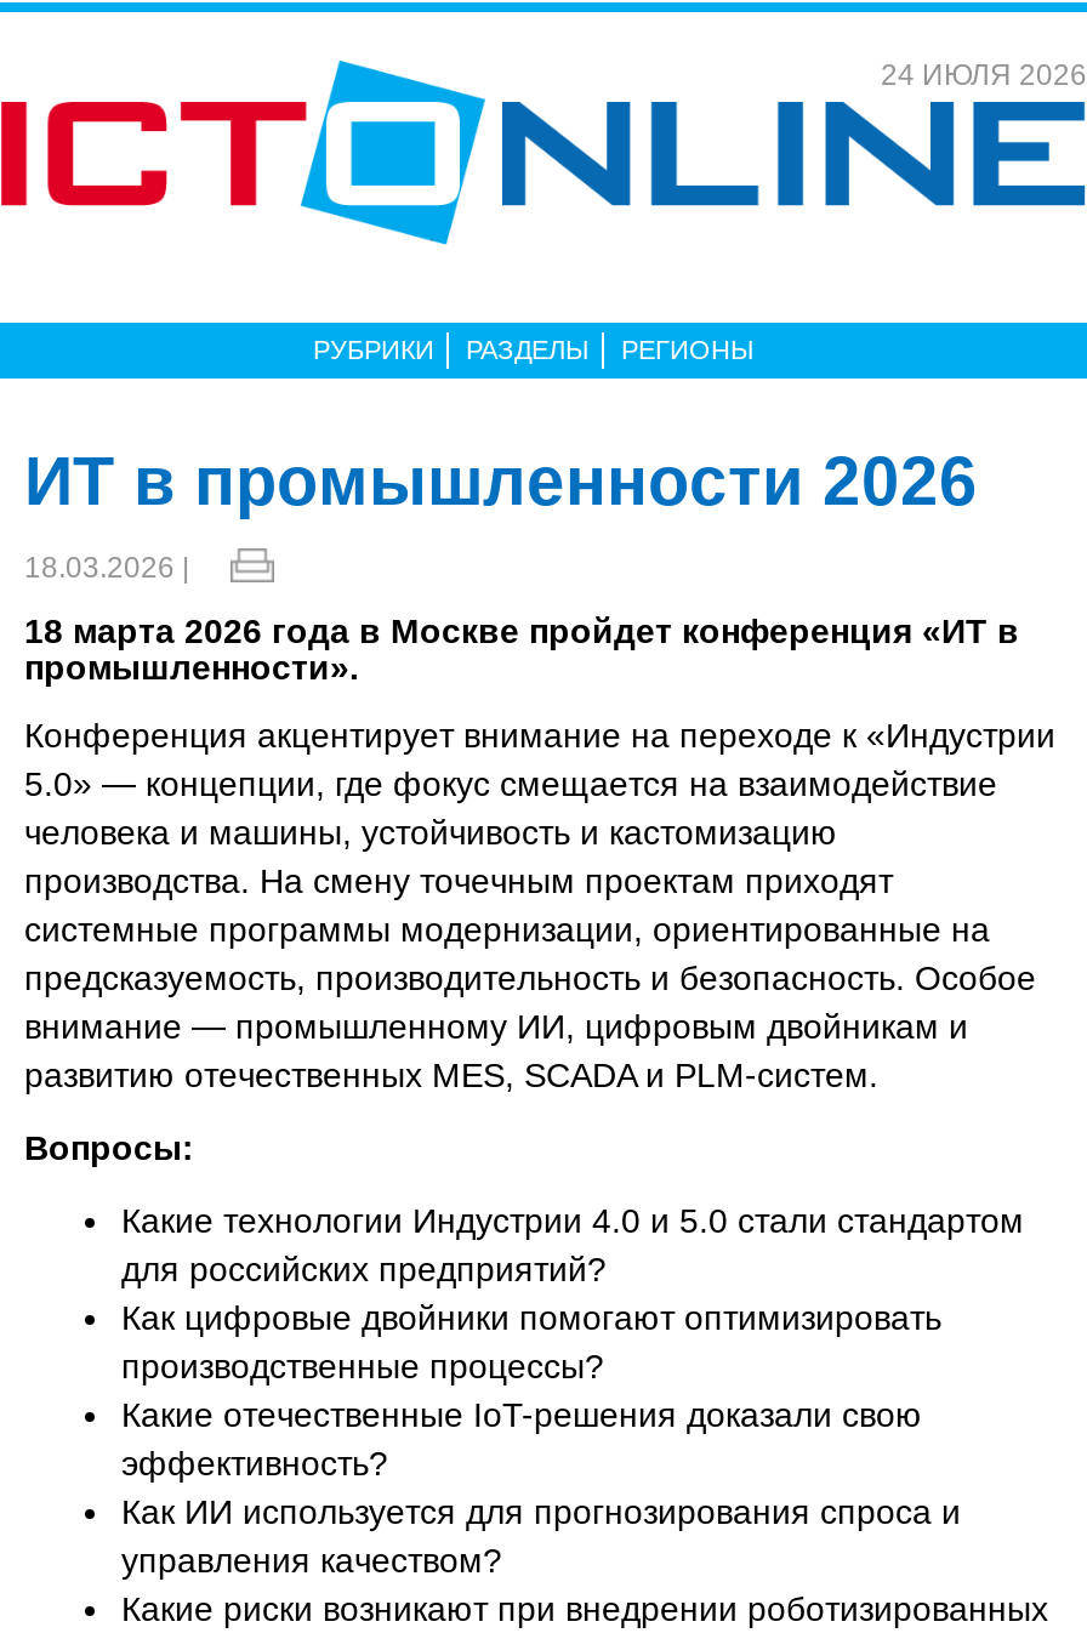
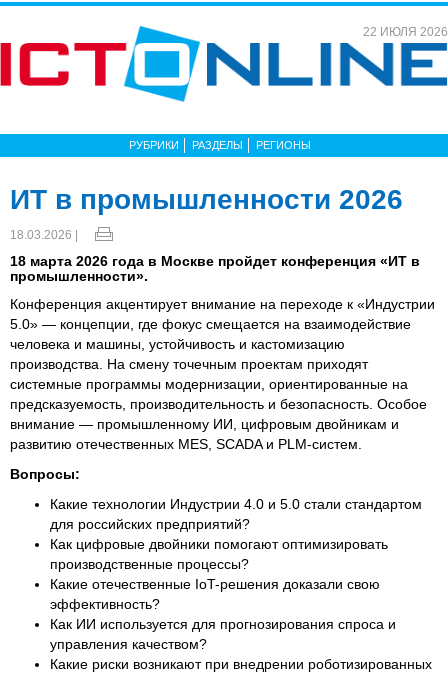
[881,58,1087,92] 24 ИЮЛЯ 2026 -> [363,25,448,39] 22 ИЮЛЯ 2026

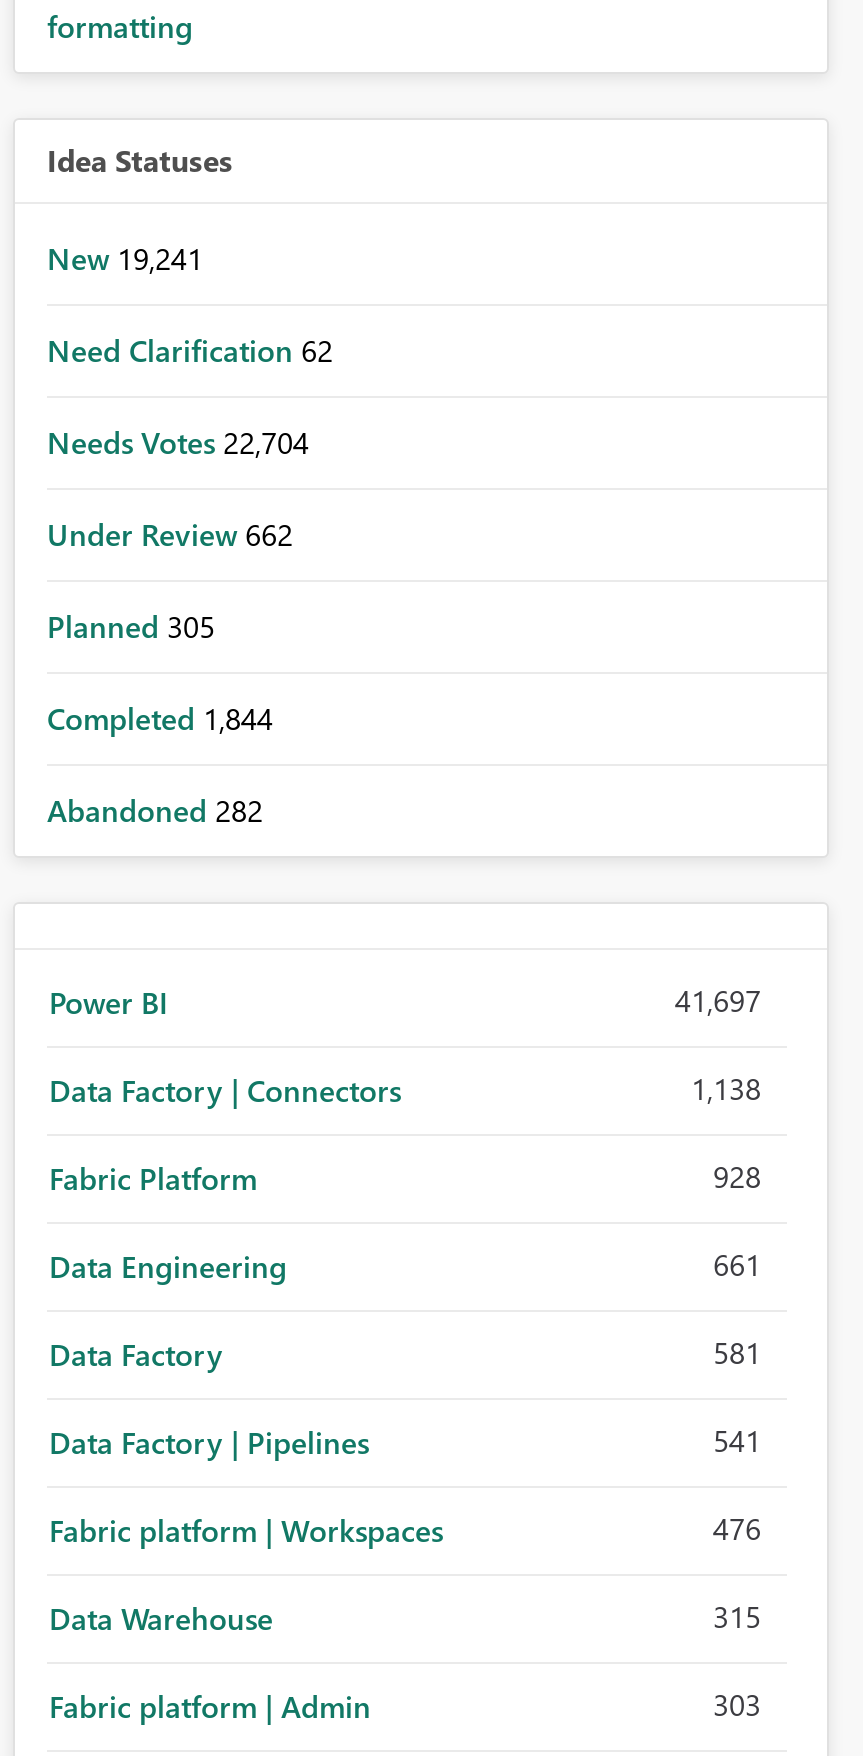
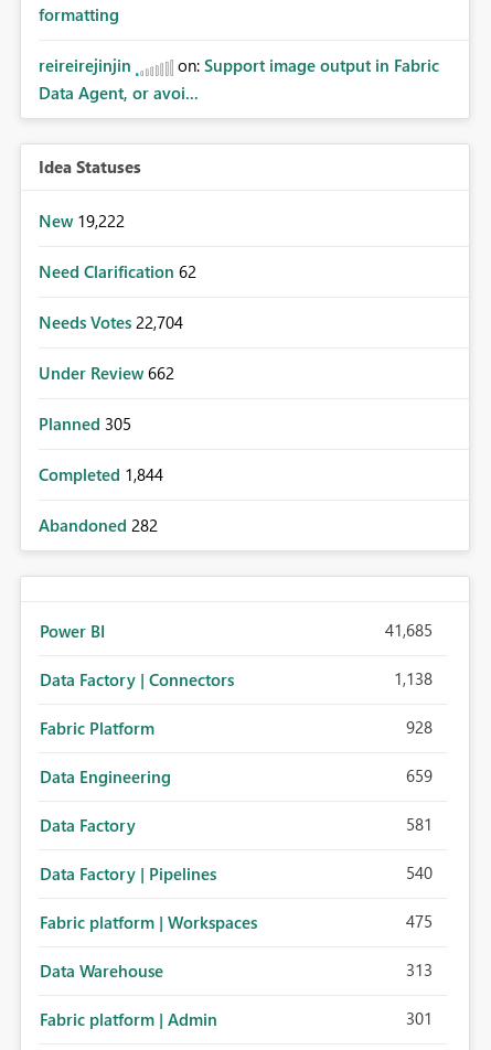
none -> [39,54,439,104] reireirejinjin | on: Support image output in Fabric | Data Agent, or avoi...
[47,238,203,278] New 19,241 -> [39,210,125,232] New 19,222
[675,980,761,1020] 41,697 -> [385,619,433,641] 41,685
[713,1244,761,1284] 661 -> [406,765,433,787] 659
[713,1420,761,1460] 541 -> [406,862,433,884] 540
[713,1508,761,1548] 476 -> [406,910,433,932] 475
[713,1596,761,1636] 315 -> [406,959,433,981] 313
[713,1684,761,1724] 303 -> [406,1007,433,1029] 301

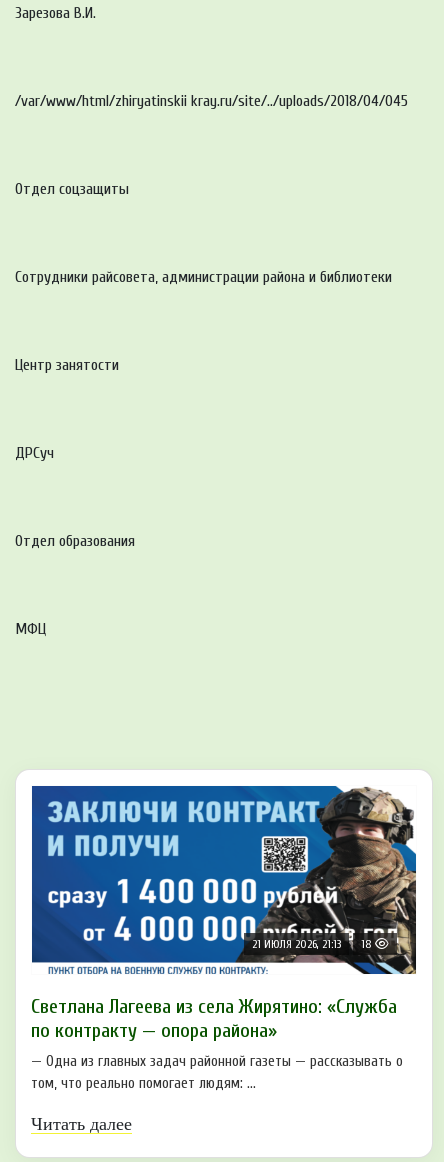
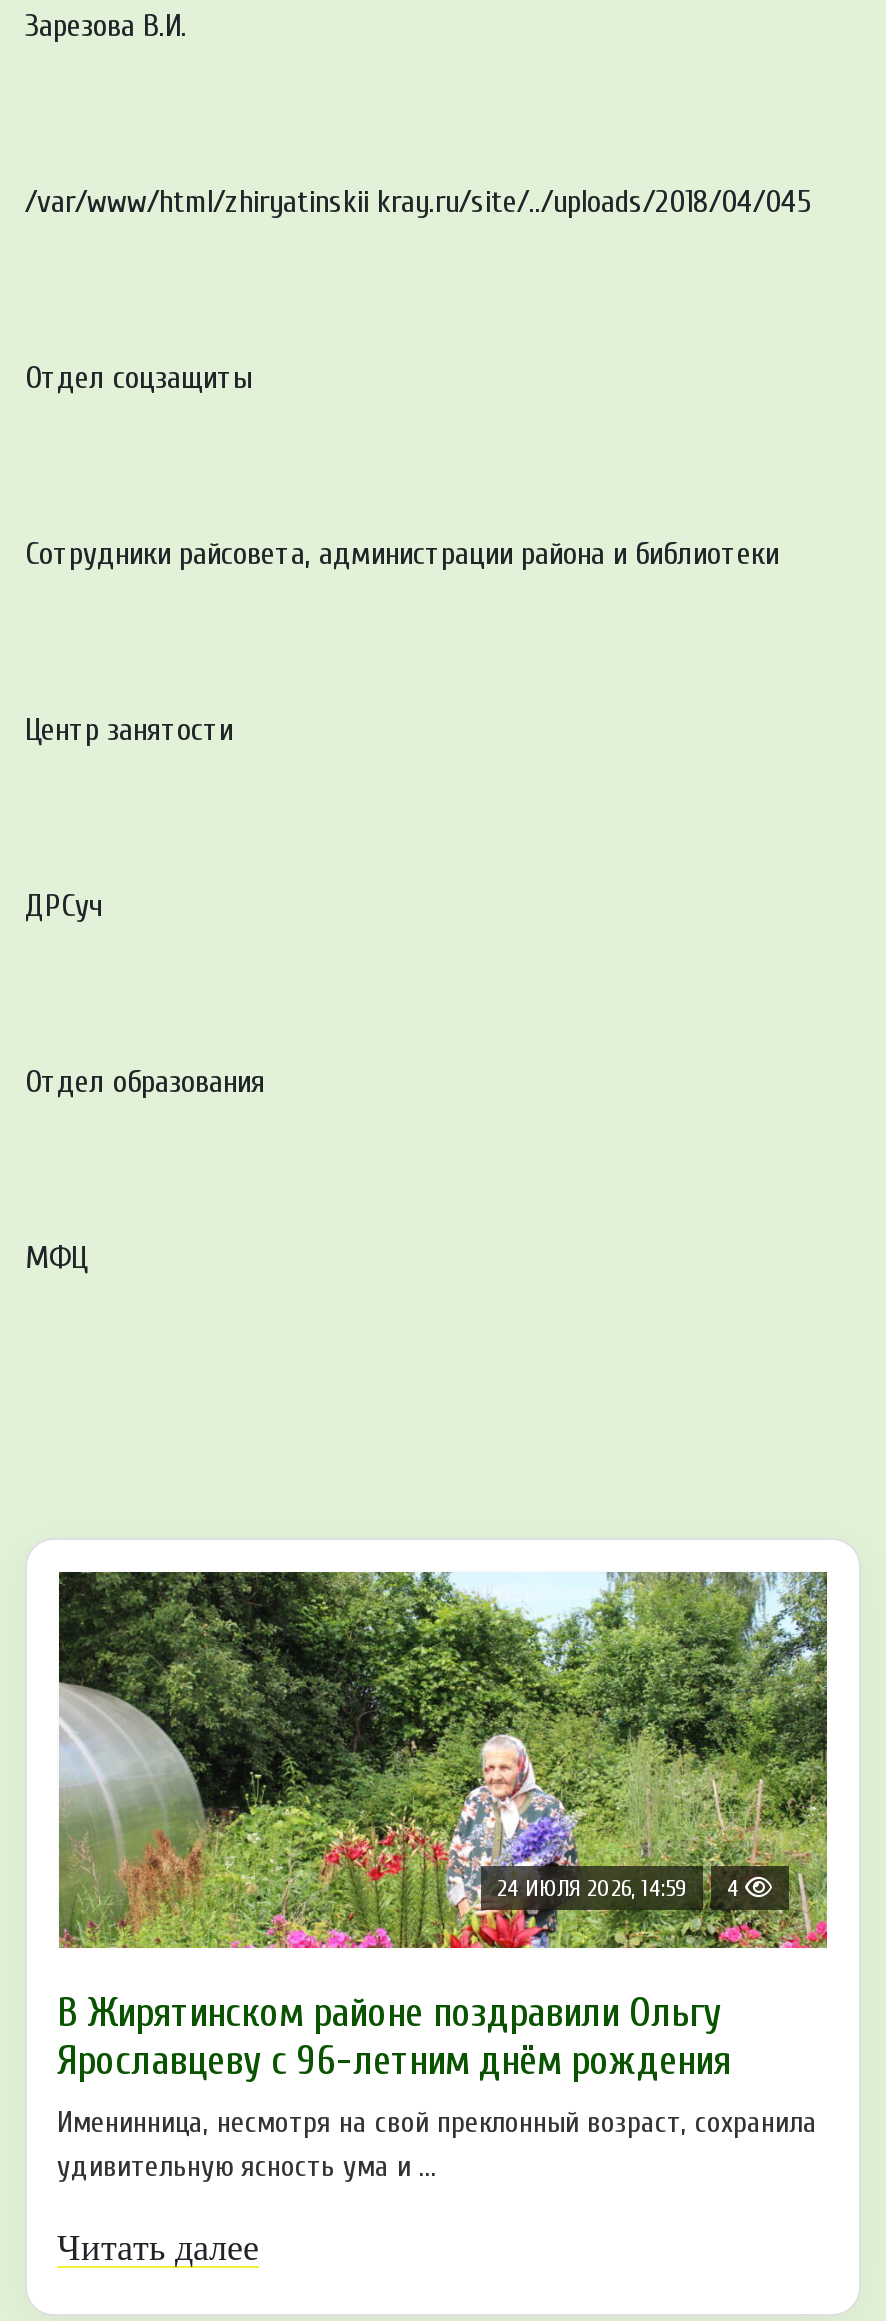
[31,785,417,975] [image] | 21 ИЮЛЯ 2026, 21:13 | 18 -> [57,1570,829,1950] [image] | 24 ИЮЛЯ 2026, 14:59 | 4
[31,995,397,1042] Светлана Лагеева из села Жирятино: «Служба | по контракту — опора района» -> [57,1990,731,2084] В Жирятинском районе поздравили Ольгу | Ярославцеву с 96-летним днём рождения
[31,1053,403,1092] — Одна из главных задач районной газеты — рассказывать о | том, что реально помогает людям: ... -> [57,2106,817,2184] Именинница, несмотря на свой преклонный возраст, сохранила | удивительную ясность ума и ...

__________

■ WHAT TO PRODUCE
Could you output the full set of entries exactly, skipping every picture?

■ RESPONSE BOX
[881,58,1087,92] 24 ИЮЛЯ 2026 -> [363,25,448,39] 22 ИЮЛЯ 2026

none -> [39,54,439,104] reireirejinjin | on: Support image output in Fabric | Data Agent, or avoi...
[47,238,203,278] New 19,241 -> [39,210,125,232] New 19,222
[675,980,761,1020] 41,697 -> [385,619,433,641] 41,685
[713,1244,761,1284] 661 -> [406,765,433,787] 659
[713,1420,761,1460] 541 -> [406,862,433,884] 540
[713,1508,761,1548] 476 -> [406,910,433,932] 475
[713,1596,761,1636] 315 -> [406,959,433,981] 313
[713,1684,761,1724] 303 -> [406,1007,433,1029] 301

[31,785,417,975] [image] | 21 ИЮЛЯ 2026, 21:13 | 18 -> [57,1570,829,1950] [image] | 24 ИЮЛЯ 2026, 14:59 | 4
[31,995,397,1042] Светлана Лагеева из села Жирятино: «Служба | по контракту — опора района» -> [57,1990,731,2084] В Жирятинском районе поздравили Ольгу | Ярославцеву с 96-летним днём рождения
[31,1053,403,1092] — Одна из главных задач районной газеты — рассказывать о | том, что реально помогает людям: ... -> [57,2106,817,2184] Именинница, несмотря на свой преклонный возраст, сохранила | удивительную ясность ума и ...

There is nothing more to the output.